Abstract
Chemokines are essential mediators of immune responses, and the CCL20/CCR6 chemokine signaling axis is known to be involved in inflammation, infectious diseases, and cancer progression. However, the role of the CCL20/CCR6 axis in host defense against Staphylococcus aureus osteomyelitis remains unknown. We hypothesized that the CCL20/CCR6 axis is critical for the recruitment and activation of immune cells against S. aureus, and the lack of CCL20 or its monogamous receptor CCR6 leads to exacerbation of S. aureus osteomyelitis. In vitro studies confirmed that osteoblasts and macrophages (M0 and M2 subtypes) secrete CCL20 following S. aureus exposure. Implant-associated osteomyelitis in C57BL/6, CCL20-/-, and CCR6-/- mice revealed an early increase in planktonic bacterial growth on day 1 and increased bacterial loads in soft tissue and bone on day 14 post-infection in both CCL20-/- and CCR6-/- mice. Immunohistochemistry and flow cytometry revealed that CCL20-/- and CCR6-/- mice have impaired recruitment of T cells, especially CCR6+ T cells, to the site of infection. Interestingly, CCR6-/- mice exhibited increases in osteoclast numbers, reactive bone formation, and reduced bone mineral density. In a clinical pilot study, we observed a fivefold increase in serum CCL20 levels (P < 0.05) in S. aureus osteomyelitis patients (n = 23) vs uninfected controls (n = 10). Remarkably, serum CCL20 levels immediately following septic death were 100-fold higher vs uninfected patients (P < 0.05).

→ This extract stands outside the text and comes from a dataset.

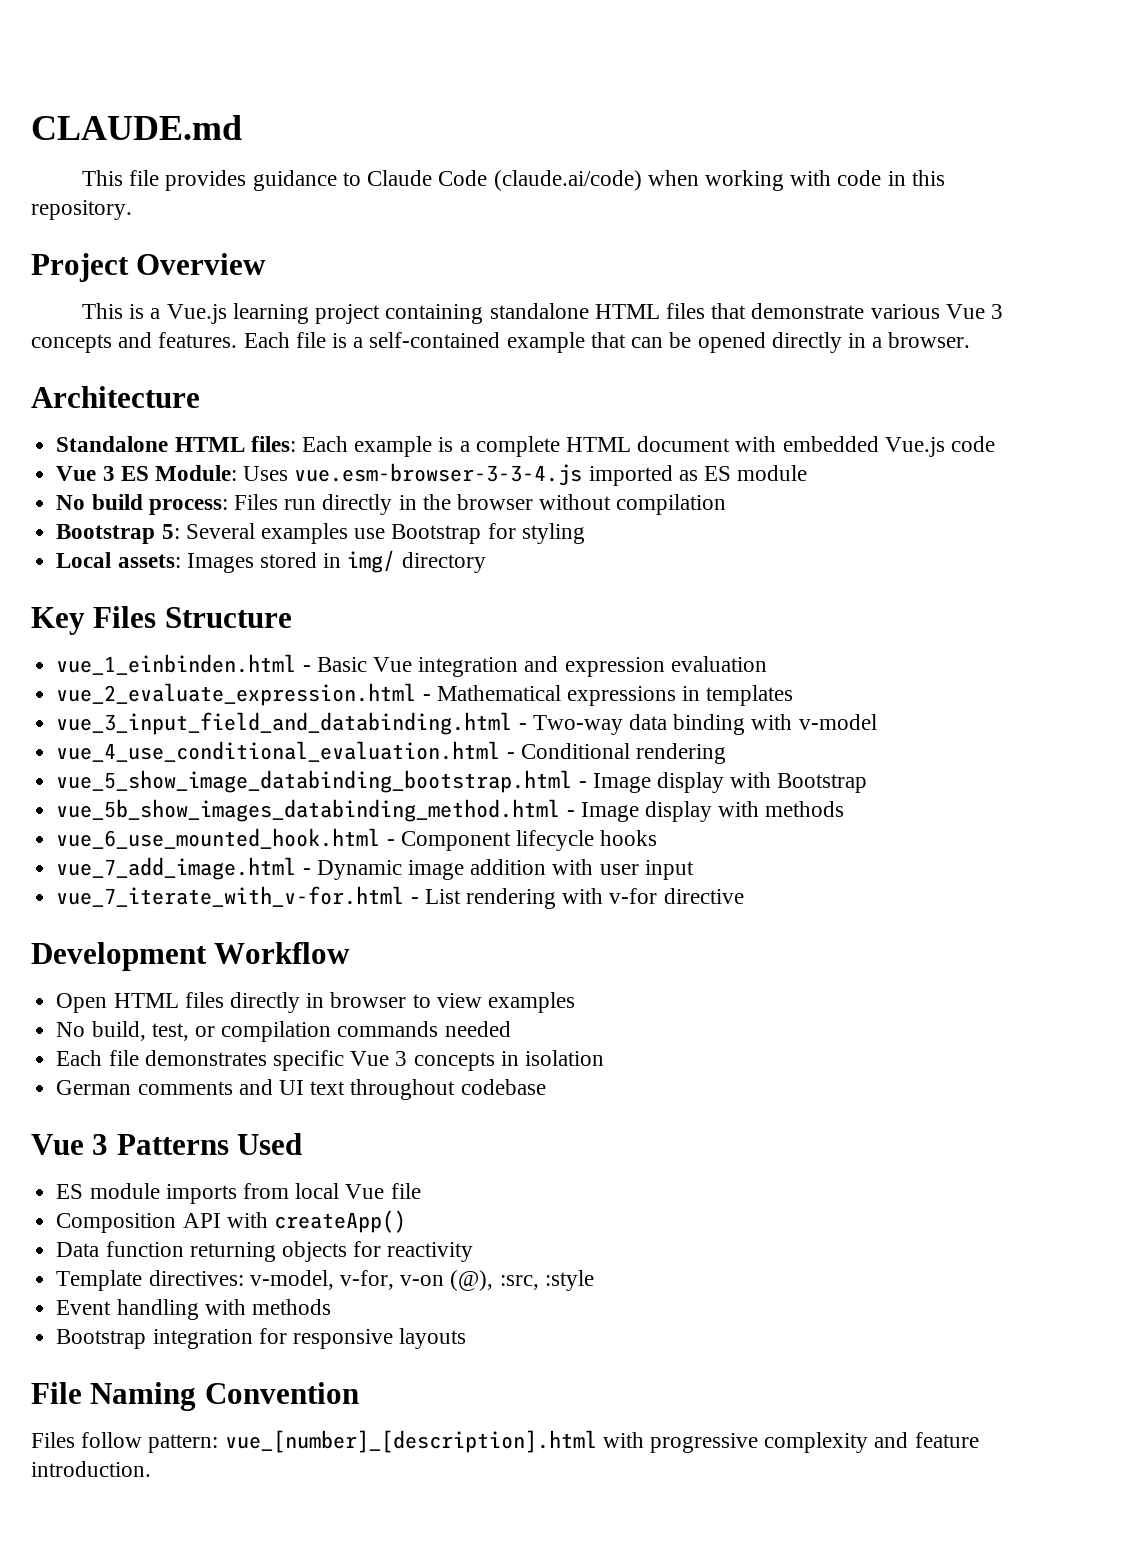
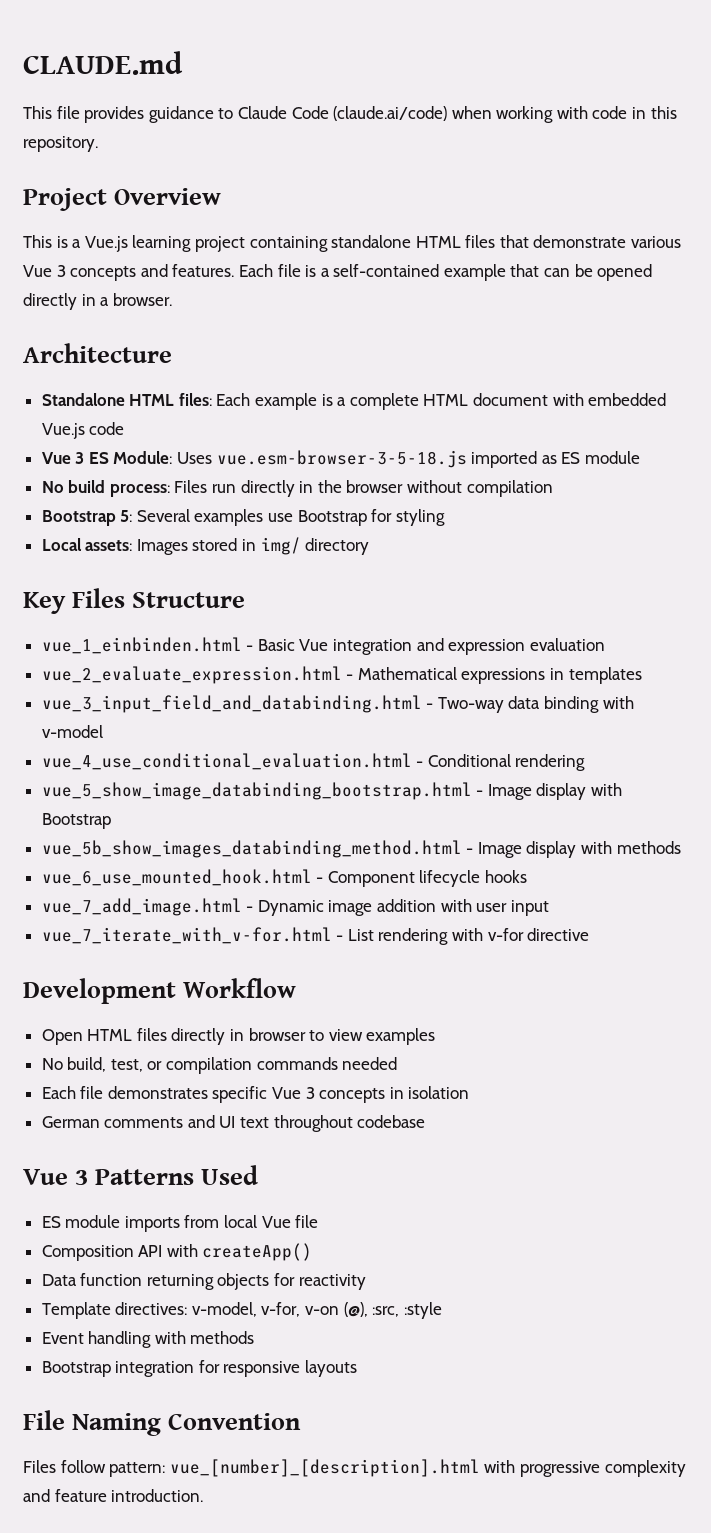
- Vue 3 ES Module: Uses vue.esm-browser-3-3-4.js imported as ES module
+ Vue 3 ES Module: Uses vue.esm-browser-3-5-18.js imported as ES module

Collectively, these results highlight the critical role of CCL20/CCR6-mediated host immunity during the establishment of S. aureus osteomyelitis and the potential of CCL20 as a biomarker of osteomyelitis-induced sepsis.
Importance:
Staphylococcus aureus is the most common pathogen in orthopedic infections, and hard-to-treat strains (methicillin-resistant S. aureus) cause >50% of these infections. Thus, there is an urgent need to develop immunotherapies to treat these life-threatening infections. The role of the CCL20/CCR6 chemokine signaling axis on S. aureus osteomyelitis is unknown. In our efforts to uncover its role, we reveal that osteoblasts and macrophages secrete CCL20 in response to infection, and mice lacking CCL20 or its monogamous receptor CCR6 are more susceptible to S. aureus osteomyelitis. Mechanistically, we observed that increased infection severity in the knockout mice is associated with decreased T cell recruitment and increased osteoclastogenesis at the bone infection site. Importantly, in a clinical pilot study, we observed that CCL20 can be a useful biomarker of osteomyelitis-induced septic death. Overall, our study highlights the crucial immunomodulatory role that the CCL20/CCR6 axis plays during osteomyelitis.